1 hour ago, Jesse said:

this is my first choice. My question is, will it be too fragile? I have read that prongs break easily, diamonds can fall out, and bezels protect the diamond better. Is this true? Should I jettison prong settings altogether?

Let me address these questions in a slightly different order:

1. Bezels (if properly made) definitely protect a stone better and are harder to damage/lose stones from. That doesn't mean that prongs are fragile or commonly damaged.

2. "Too fragile" depends on the context. I remember a post by someone who was roping cattle frequently, and wanted to buy an 'alternative wedding ring' that would have a chance to withstand that sort of activity - clearly a normal 'thin' ring in gold or platinum would stand no chance, but those are pretty robust in everyday conditions and most people use them without any durability problem, day in - day out.

Some people are blessed with wonderful coordination and naturally graceful movements, and others bang into things and snag clothes on sharp corners regularly (yours truly). Where does your fiancé(e) fall on this continuum? 
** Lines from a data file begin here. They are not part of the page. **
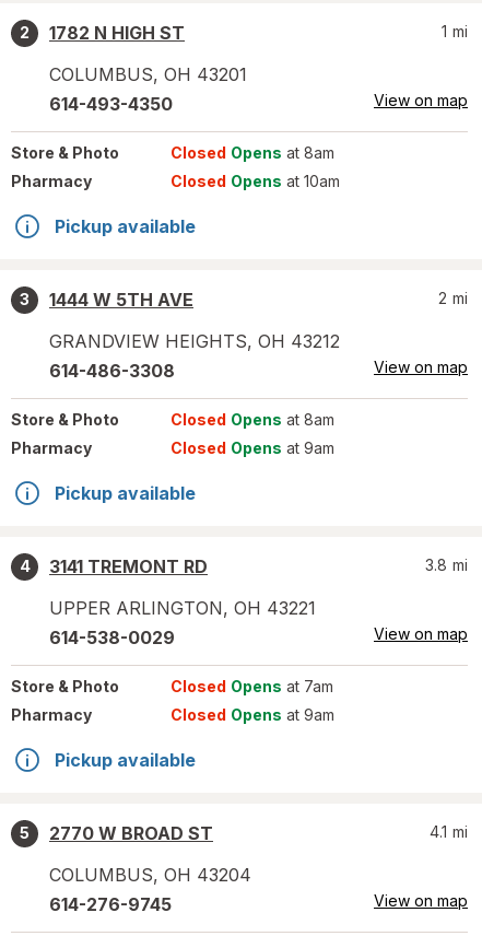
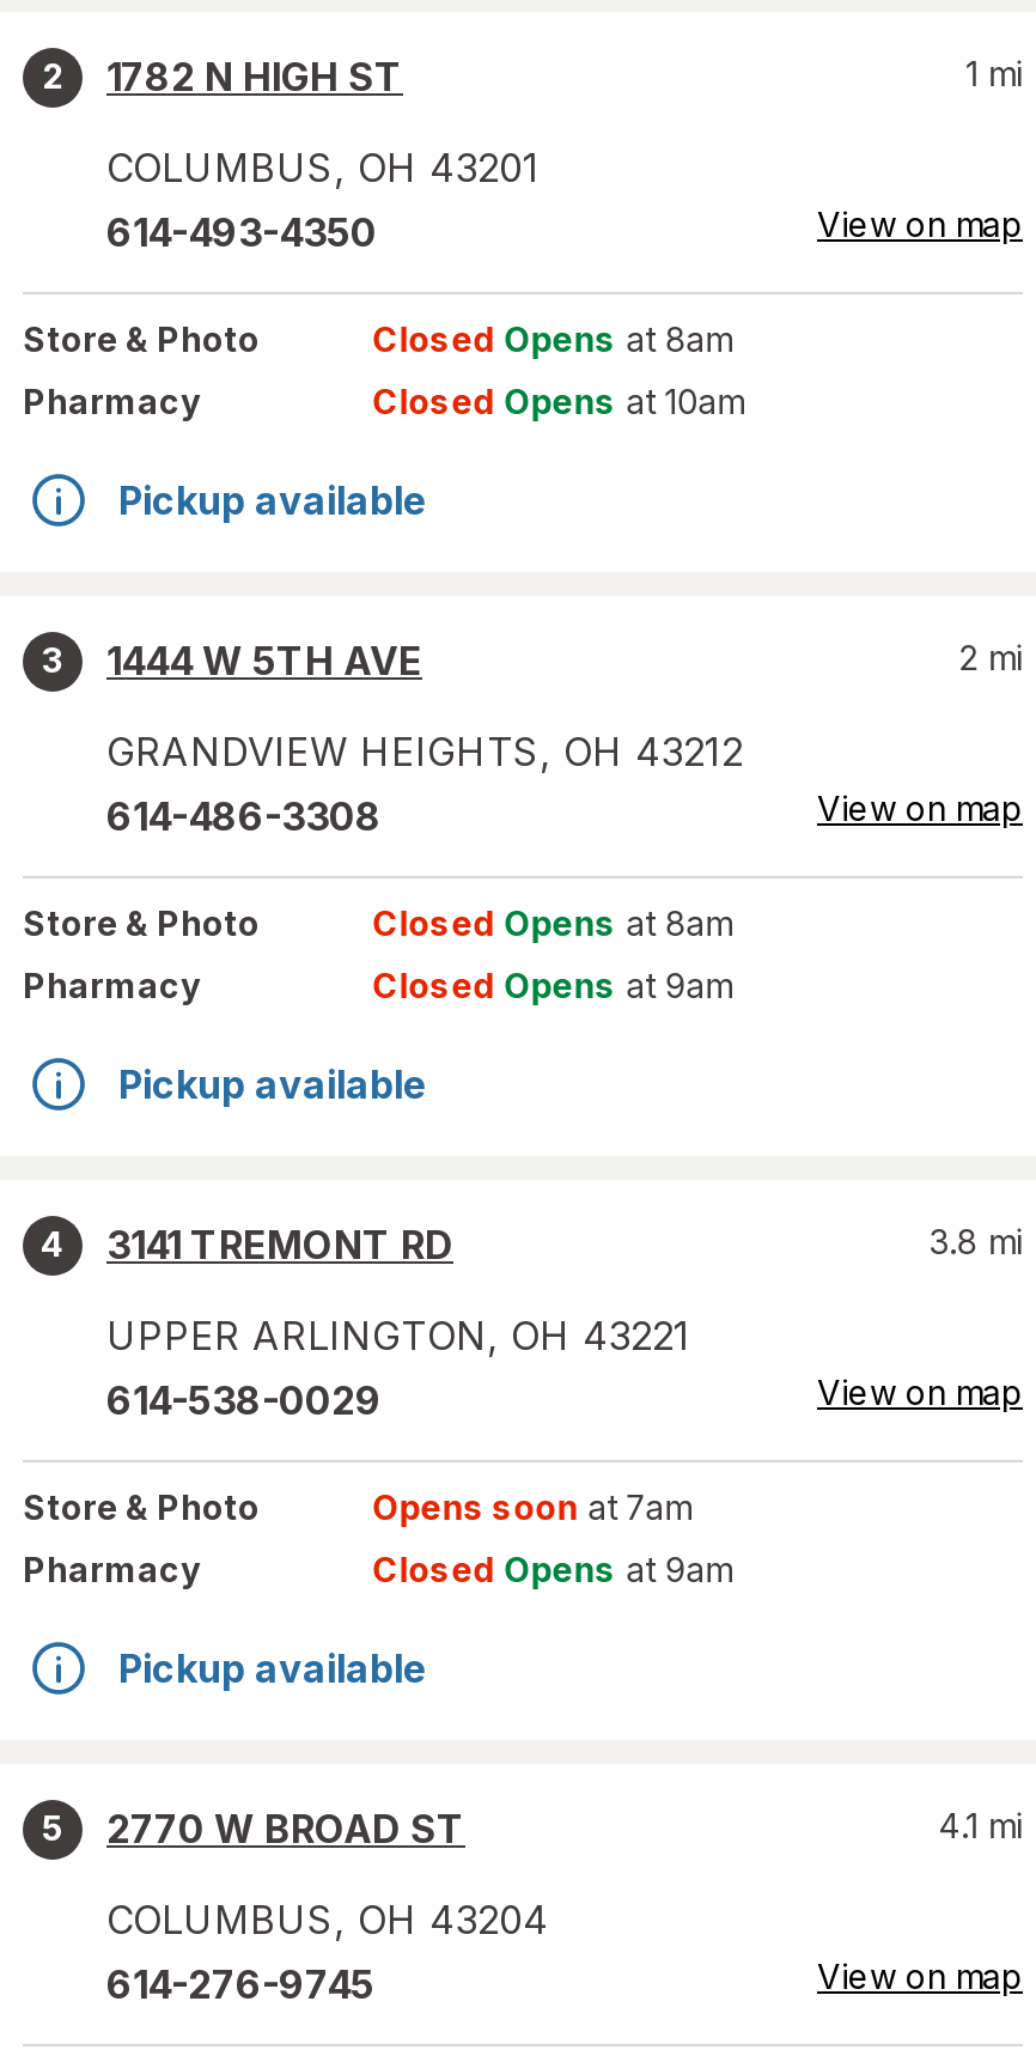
[171,677,334,695] Closed Opens at 7am -> [373,1486,691,1527] Opens soon at 7am

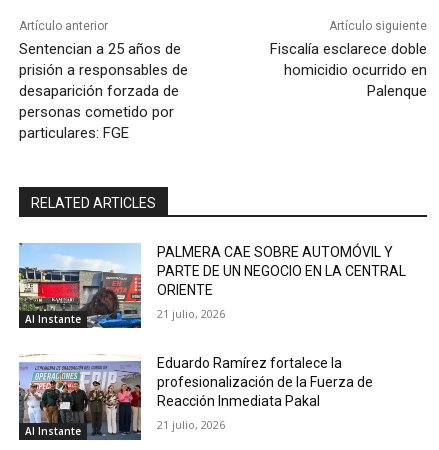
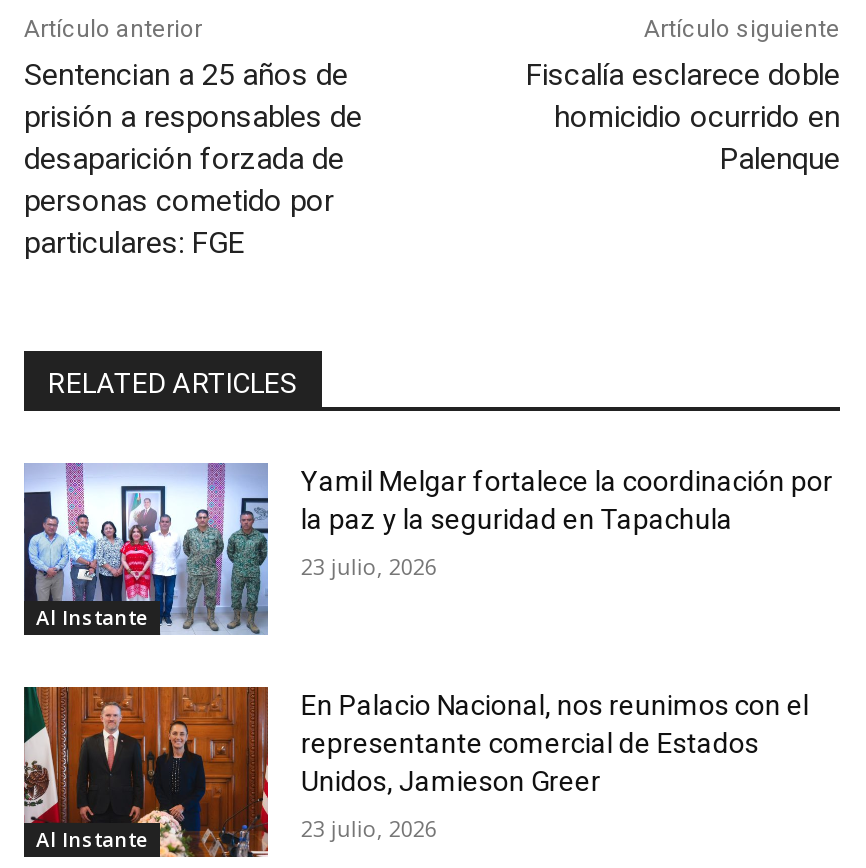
[18,243,406,328] [image] | PALMERA CAE SOBRE AUTOMÓVIL Y | PARTE DE UN NEGOCIO EN LA CENTRAL | ORIENTE -> [22,461,833,635] [image] | Yamil Melgar fortalece la coordinación por | la paz y la seguridad en Tapachula
[157,306,225,321] 21 julio, 2026 -> [301,550,437,580] 23 julio, 2026
[19,354,373,441] [image] | Eduardo Ramírez fortalece la | profesionalización de la Fuerza de | Reacción Inmediata Pakal -> [22,685,809,859] [image] | En Palacio Nacional, nos reunimos con el | representante comercial de Estados | Unidos, Jamieson Greer
[157,417,225,432] 21 julio, 2026 -> [301,812,437,842] 23 julio, 2026

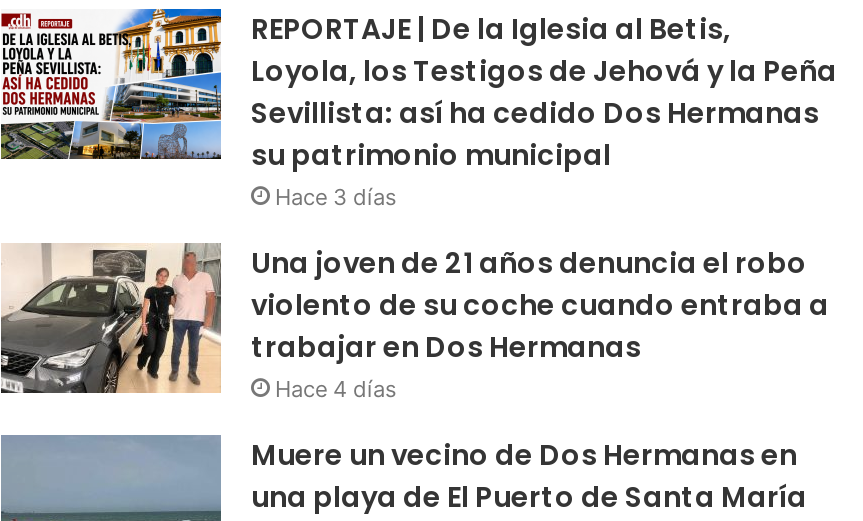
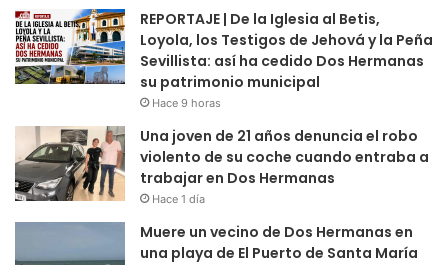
[275,183,397,211] Hace 3 días -> [152,96,221,110] Hace 9 horas
[275,375,397,403] Hace 4 días -> [152,192,205,206] Hace 1 día

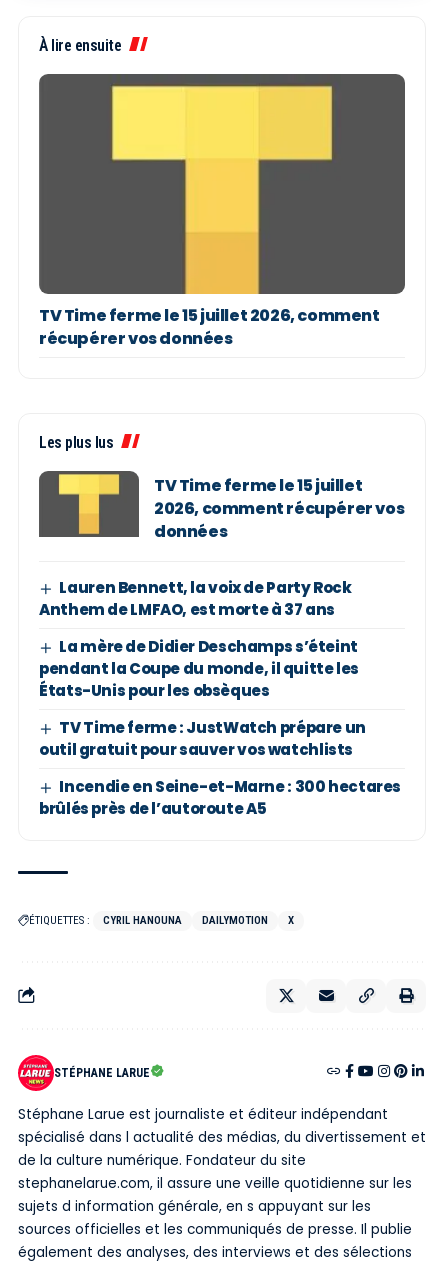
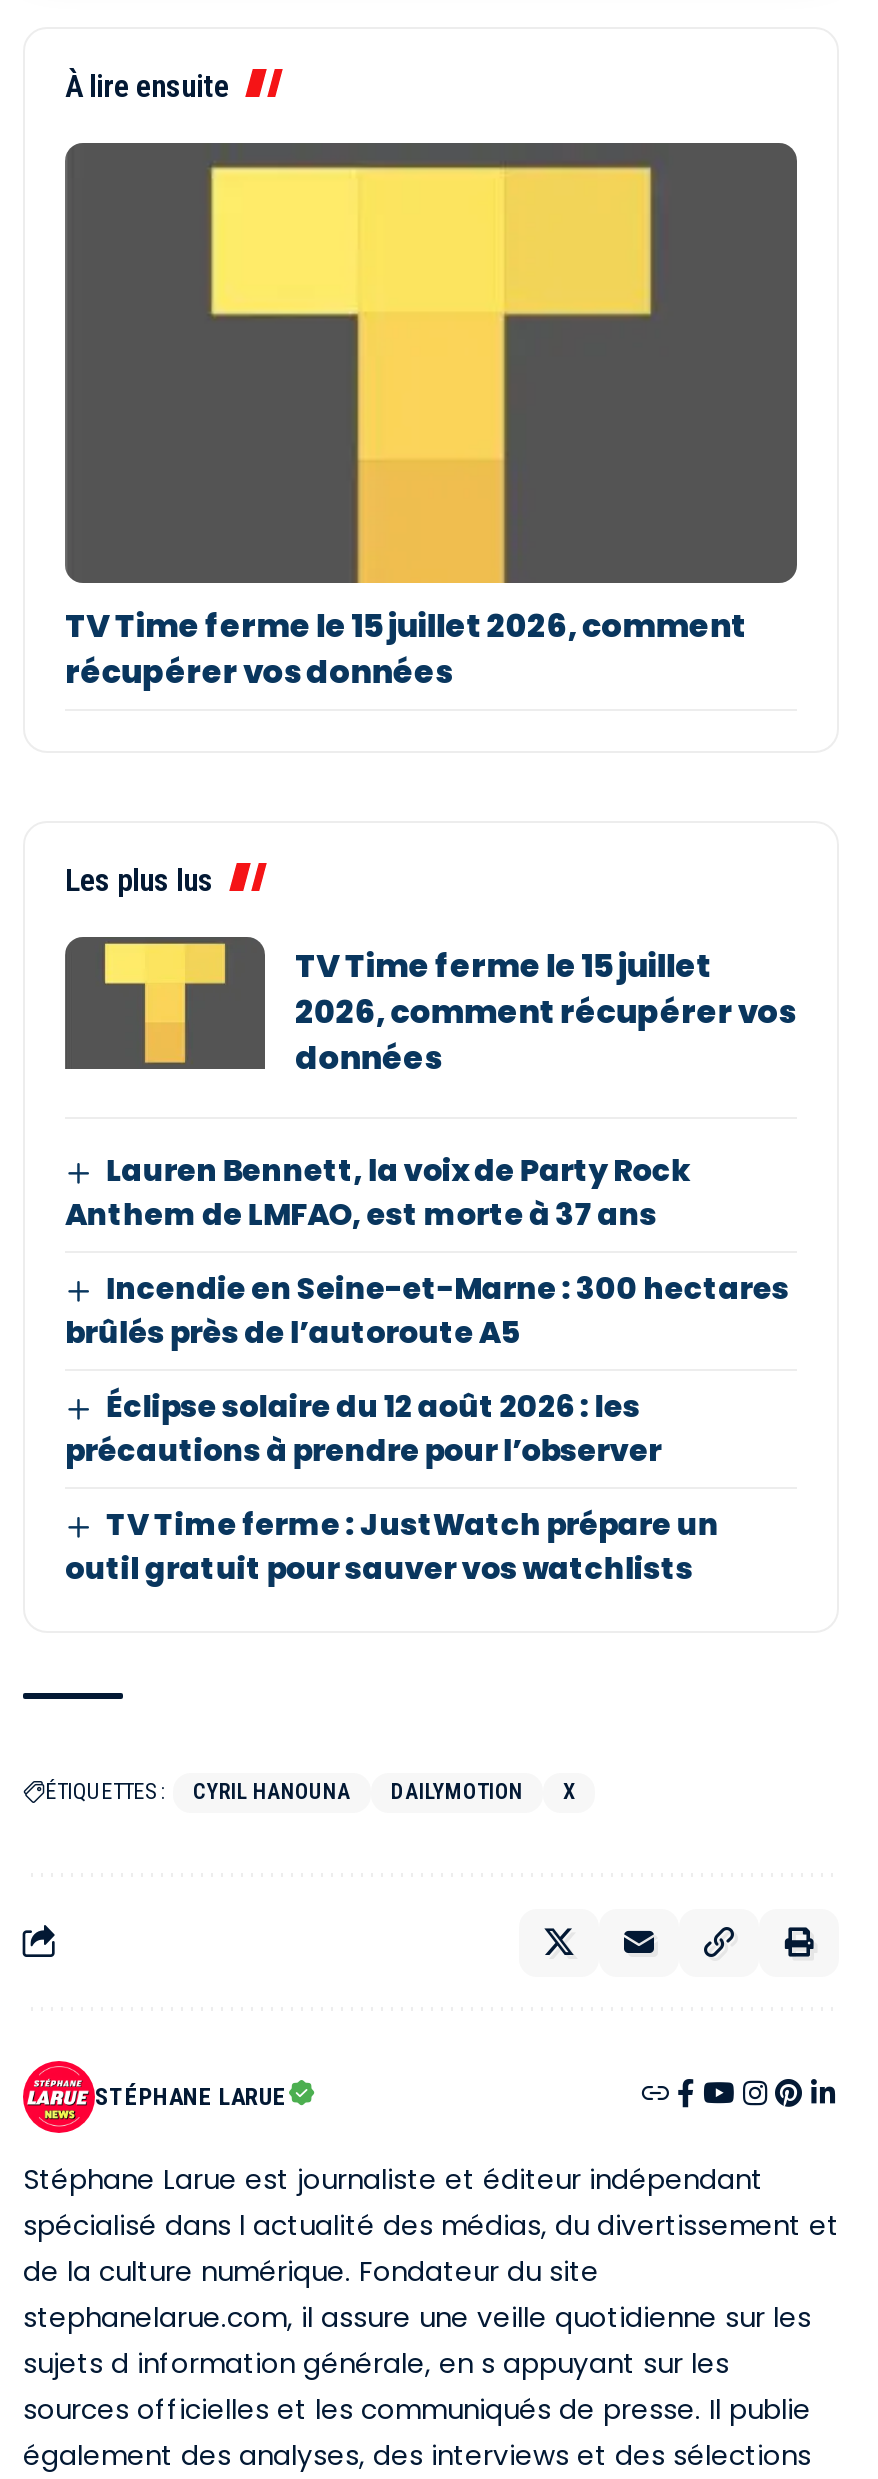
[39,636,359,701] La mère de Didier Deschamps s’éteint | pendant la Coupe du monde, il quitte les | États-Unis pour les obsèques -> [65,1385,661,1471] Éclipse solaire du 12 août 2026 : les | précautions à prendre pour l’observer
moved [39,717,366,760] -> [65,1503,719,1589]: TV Time ferme : JustWatch prépare un | outil gratuit pour sauver vos watchlists
moved [39,776,401,819] -> [65,1267,789,1353]: Incendie en Seine-et-Marne : 300 hectares | brûlés près de l’autoroute A5

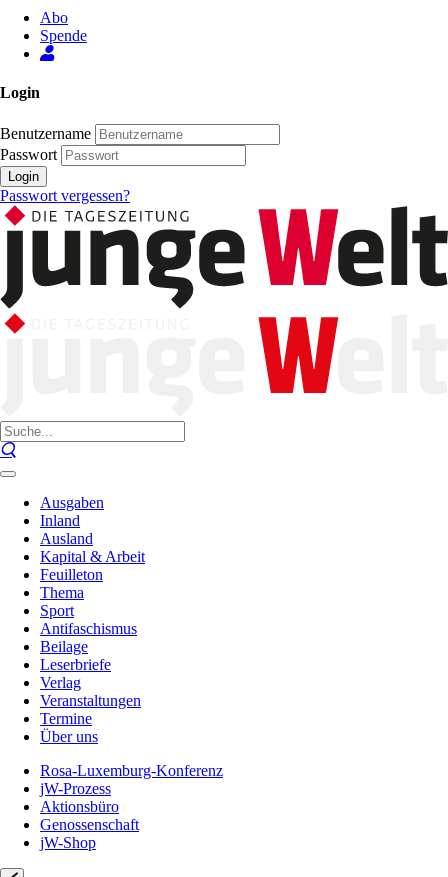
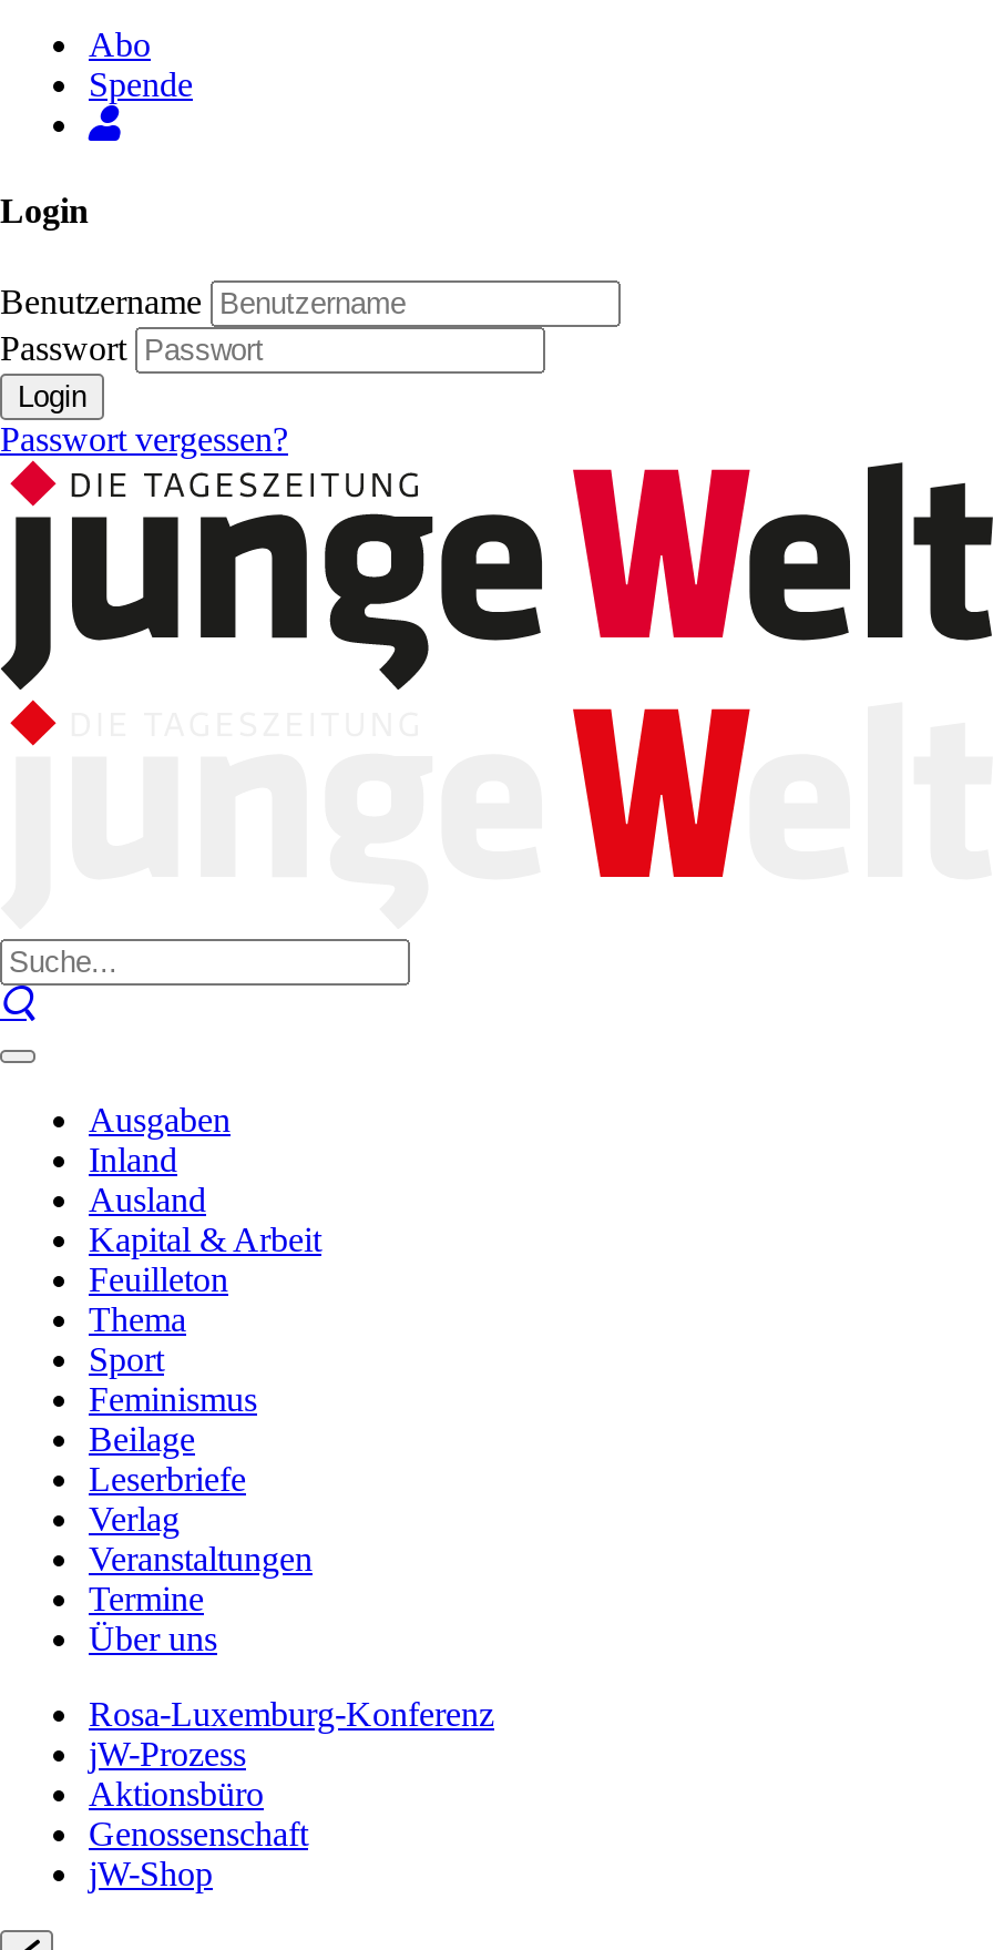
[40,620,137,637] Antifaschismus -> [89,1380,257,1418] Feminismus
Also bear in mind that people are a lot harder on their jewellery than they realise, and an engagement ring is subject to more wear and tear than most jewellery pieces since it's worn pretty much 24/7 for extended periods (a lifetime?).

3. All this considered, discarding prongs altogether seems a bit extreme. I have never seen statistics (except for our stock/sold rings - which is over 85% prongs-set), but prongs are by far the most popular way of setting a stone, and while losses and damage happen they are not particularly common. More "worrying" in a sense (if financially less concerning) is pavé, which is a fragile element, especially in a row on a thin ring that can bend.

1 hour ago, Jesse said:

Would you say that either of these designs is more durable than the other? Is there a difference in the longevity between these two? Are there any specific things that could go wrong with either of these, that I should be aware of?

There is some key 'durability' information missing for both of these rings - and nobody can supply it unless they have the items in hand: the quality of the manufacturing and the ability of the setter to set the prongs correctly.

I wouldn't call either one a high-quality design, and if your main concern is safety you can do better than a mass-produced peg-head setting but neither one has obvious design faults in terms of durability - I would say that the white gold one seems a bit more robust to me, and the presence of a channel to protect the side of the pavé on the shank is also a good thing from a 'security'  point of view.

Whether they are well made is a completely different question: there is exactly zero information available on either since the 'photos' are CAD renderings, and shoddy ones at that: note that the white gold shank is not drilled through to accommodate the pavé, and there are extra sets of pavé dots on the rose gold one with no pavé set in them.

The quality of the setting work itself is also completely unknown, but hugely influential on the durability - and the looks - of the final result. Don't go cheap, and ask to see examples of their setting work. I'll just point out that finding someone that will set a stone that you supply in a setting that you supply may be difficult, and getting them to take responsibility for any subsequent problems may be even more difficult.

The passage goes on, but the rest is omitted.